The difference between the two cases seems pretty obvious. The nursing homes had an improvement they wanted to make and used information technology to achieve it. The Permanente Group bought and implemented technology in the hope that it would produce improvement. The nursing homes succeeded. The Permanente Group failed.

Ms. Horn went on to point out that “…no technology…will cure our healthcare system of its ailments” and that technology is “….no panacea, but rather a tool for solving problems.”

In other words, the right approach is to figure out what problem you want to solve, develop a plan for solving it, and then use technology to support the plan.

Seems simple enough.

But the simple things in life sometimes seem the hardest to learn.

Saturday, August 12, 2006

Who Benefits?

Perhaps most people have now heard of hospitalists, a relatively new if inelegantly named medical specialty. As the name implies, hospitalists serve as doctors for hospitalized patients. If your medical condition requires that you be admitted to the hospital as an inpatient, you may be cared for by a hospitalist rather than by your regular physician.

The apparent advantages are obvious. The doctor is always near at hand and intimately familiar with hospital routines. No time is wasted traveling back and forth from office to hospital. Office practice is not interrupted by the needs of patients in the hospital.

It is a growing specialty. According to an article in the July 24, 2006 issue of Modern Healthcare, their numbers have grown from about 900 ten years ago to over 15,000 now and are expected to double in the next ten years.

I find the economics of this development interesting. So far as I can see, there is nothing in it that adds to the amount of medical work to be done. Nor am I aware of anything in it that reduces the amount of income available to support the physician services provided.

Yet for some reason the programs are not self-supporting. According to the Modern Healthcare article, some 97% of hospitals with hospitalist programs are subsidizing them to the tune of some $50,000 to $60,000 per year per hospitalist physician.

Hospitalists are well paid, but not inordinately so. The Modern Healthcare article reports their average annual salary during 2006 as $182,279.

All of which raises the question of who is benefiting financially from the hospital subsidies, which would seem to be a net addition to the amount of money going to support physician services.

Friday, August 04, 2006

Managing Care vs. Benefit Packages

The recently enacted Massachusetts program for reducing the number of uninsured includes provision for subsidizing health insurance on an income-related sliding scale for those with incomes of less than about $60,000 per year for a family of four.

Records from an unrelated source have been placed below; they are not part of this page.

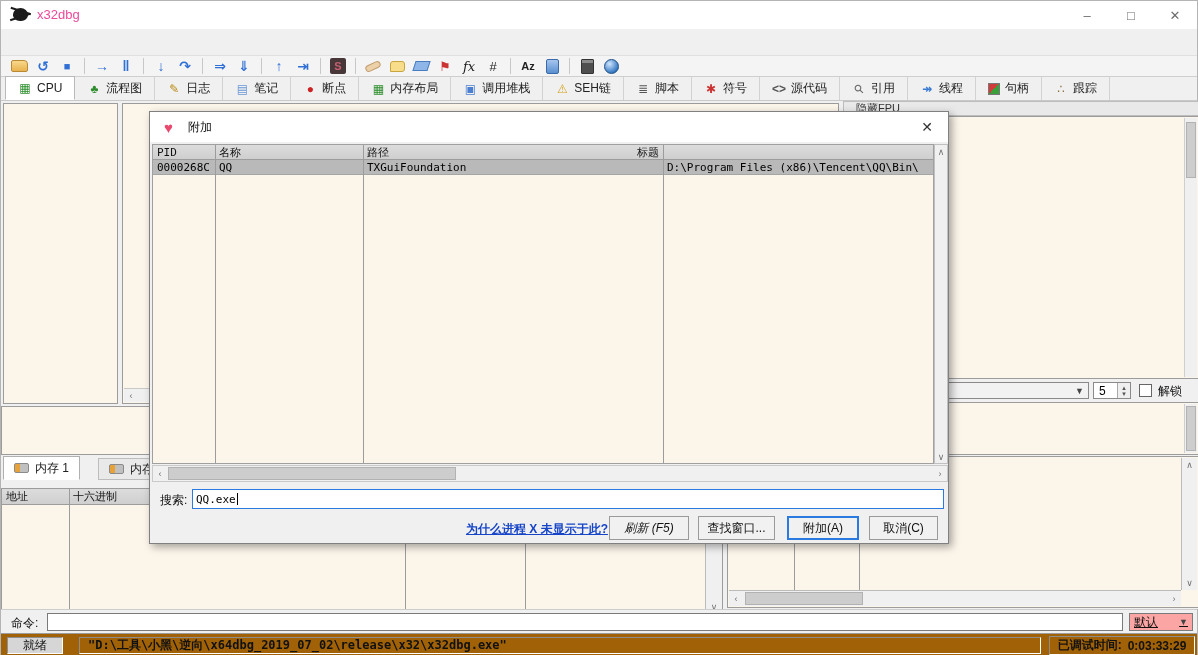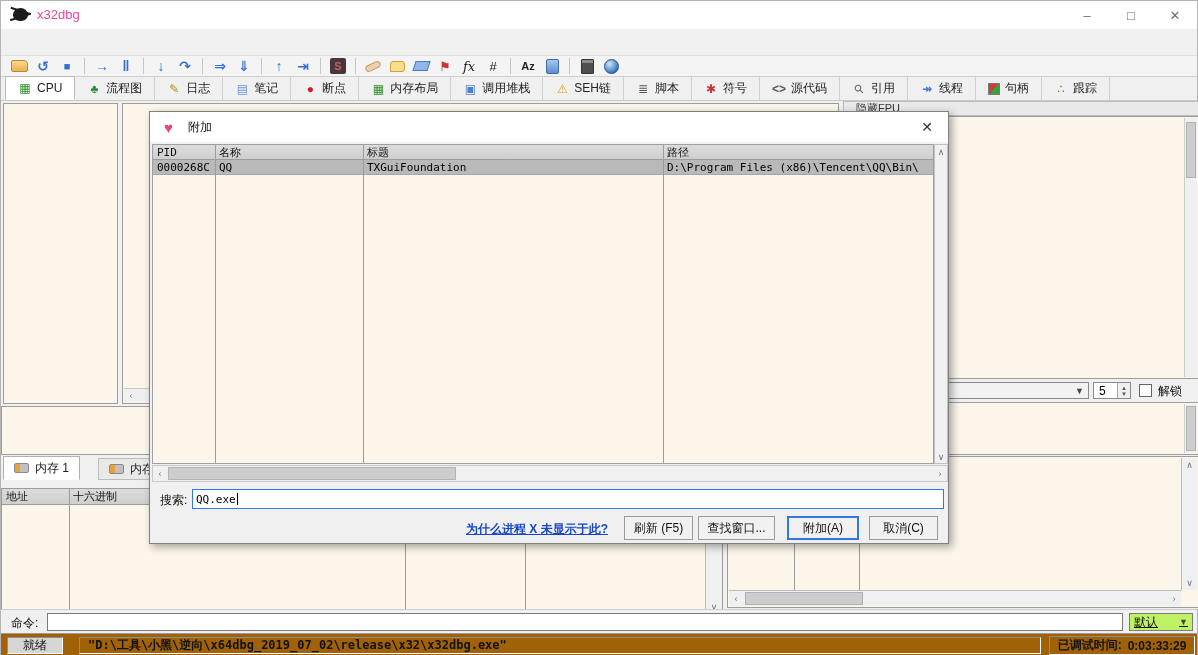"标题" span.dt-cell { order: before "路径" -> after "路径" }
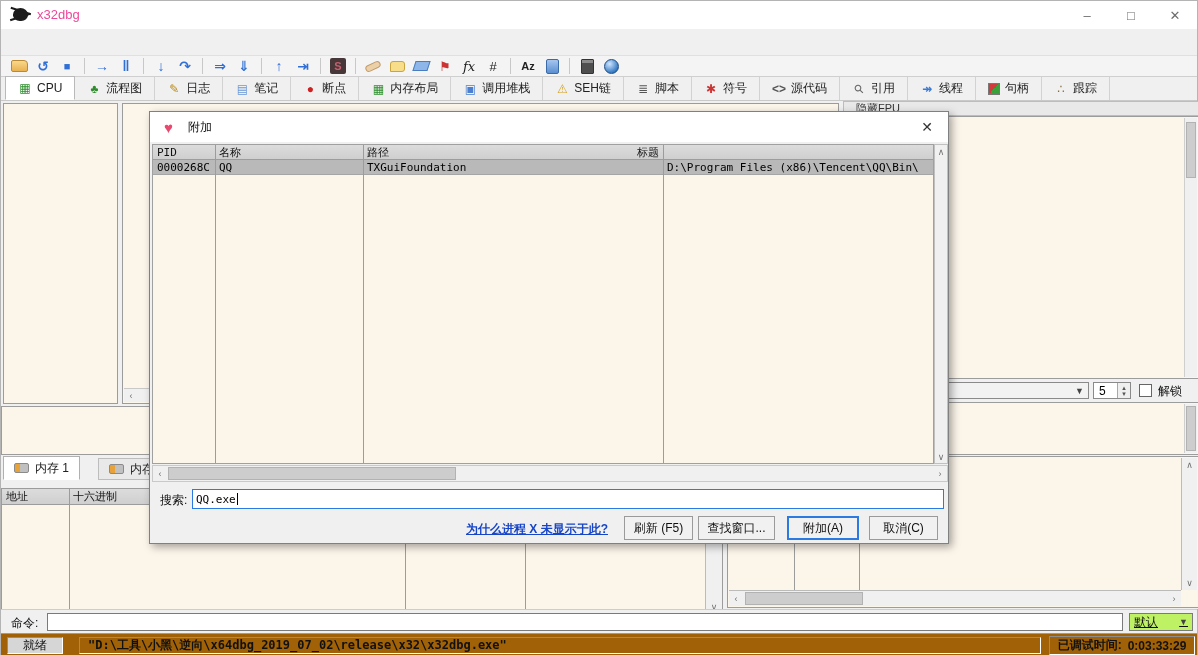"刷新 (F5)" span.dlg-btn { font-style: none -> italic; left: 474px -> 459px; width: 69px -> 80px }
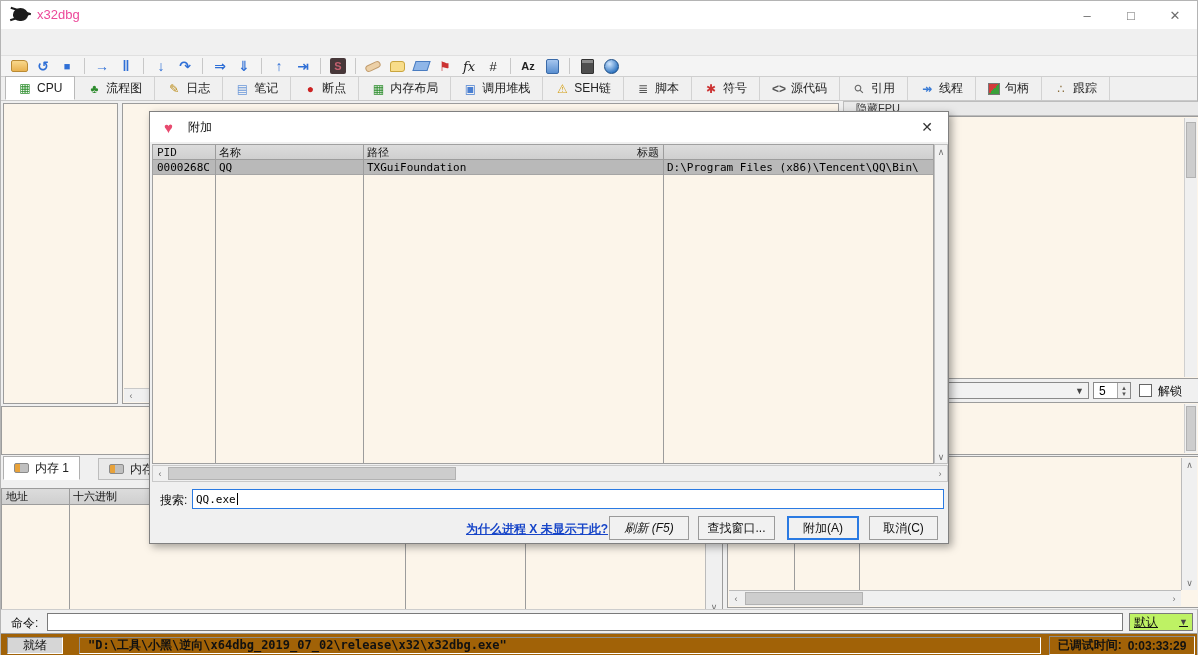"默认" .cmd-combo { background: #bef264 -> #fca5a5 }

According to an article in the August 2, 2006 issue of the Boston Globe, the intent is to give four competing managed care companies the right to enroll the beneficiaries of subsidized coverage. These companies now provide managed care for Massachusetts Medicaid.

The theme of the article was the proposed requirement that the package of benefits offered by the four companies be basically similar. A couple of the companies complained about that. They wanted to design their own package of benefits.

They were not very specific about their reasons, but my suspicion is that a standardized package forces them to compete mainly on the basis of price and customer service. That requires them to manage care – something they would rather not do.

It will be interesting to see how it turns out. If one or more of the companies actually succeeds in providing care more efficiently, that could attract a lot of attention.